Requirement:
Copy out all of the data word for word. Omit every picture.

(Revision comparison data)
+===+

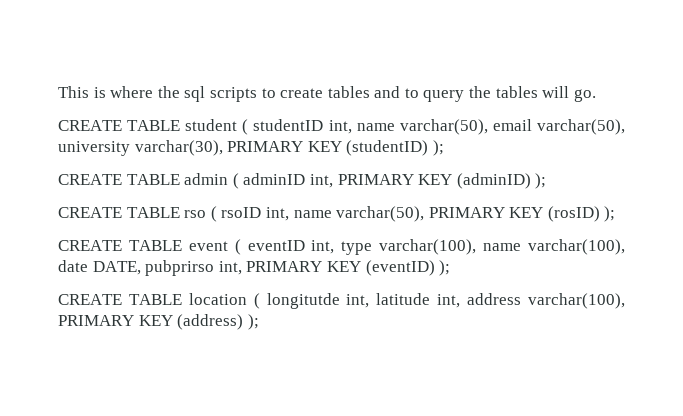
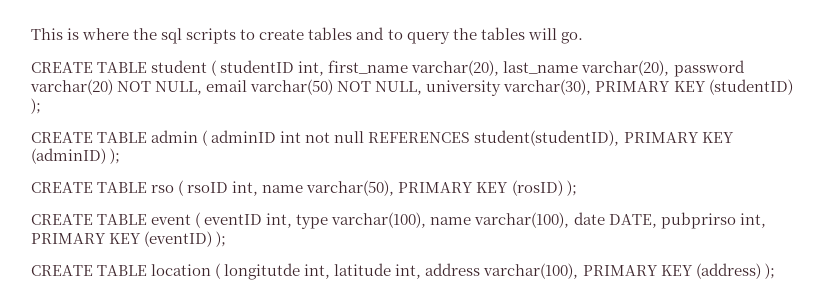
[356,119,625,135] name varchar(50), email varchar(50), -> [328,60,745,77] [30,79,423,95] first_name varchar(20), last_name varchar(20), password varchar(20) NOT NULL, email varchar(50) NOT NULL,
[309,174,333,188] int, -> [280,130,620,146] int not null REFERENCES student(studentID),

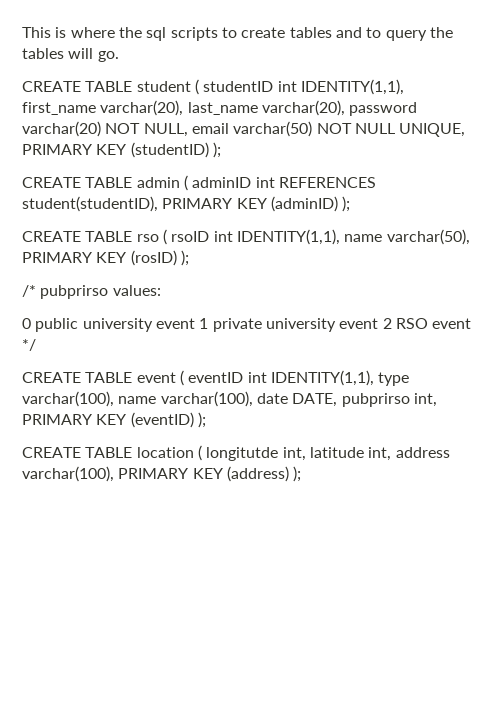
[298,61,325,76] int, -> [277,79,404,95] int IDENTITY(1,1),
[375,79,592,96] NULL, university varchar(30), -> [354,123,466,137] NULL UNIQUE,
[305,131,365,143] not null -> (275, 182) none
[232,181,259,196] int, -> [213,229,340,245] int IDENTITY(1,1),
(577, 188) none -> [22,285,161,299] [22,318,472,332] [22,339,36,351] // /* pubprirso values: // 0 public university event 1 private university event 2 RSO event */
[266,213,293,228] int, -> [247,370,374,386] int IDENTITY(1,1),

+===+

Finished task:
[356,119,625,135] name varchar(50), email varchar(50), -> [328,60,745,77] [30,79,423,95] first_name varchar(20), last_name varchar(20), password varchar(20) NOT NULL, email varchar(50) NOT NULL,
[309,174,333,188] int, -> [280,130,620,146] int not null REFERENCES student(studentID),

[298,61,325,76] int, -> [277,79,404,95] int IDENTITY(1,1),
[375,79,592,96] NULL, university varchar(30), -> [354,123,466,137] NULL UNIQUE,
[305,131,365,143] not null -> (275, 182) none
[232,181,259,196] int, -> [213,229,340,245] int IDENTITY(1,1),
(577, 188) none -> [22,285,161,299] [22,318,472,332] [22,339,36,351] // /* pubprirso values: // 0 public university event 1 private university event 2 RSO event */
[266,213,293,228] int, -> [247,370,374,386] int IDENTITY(1,1),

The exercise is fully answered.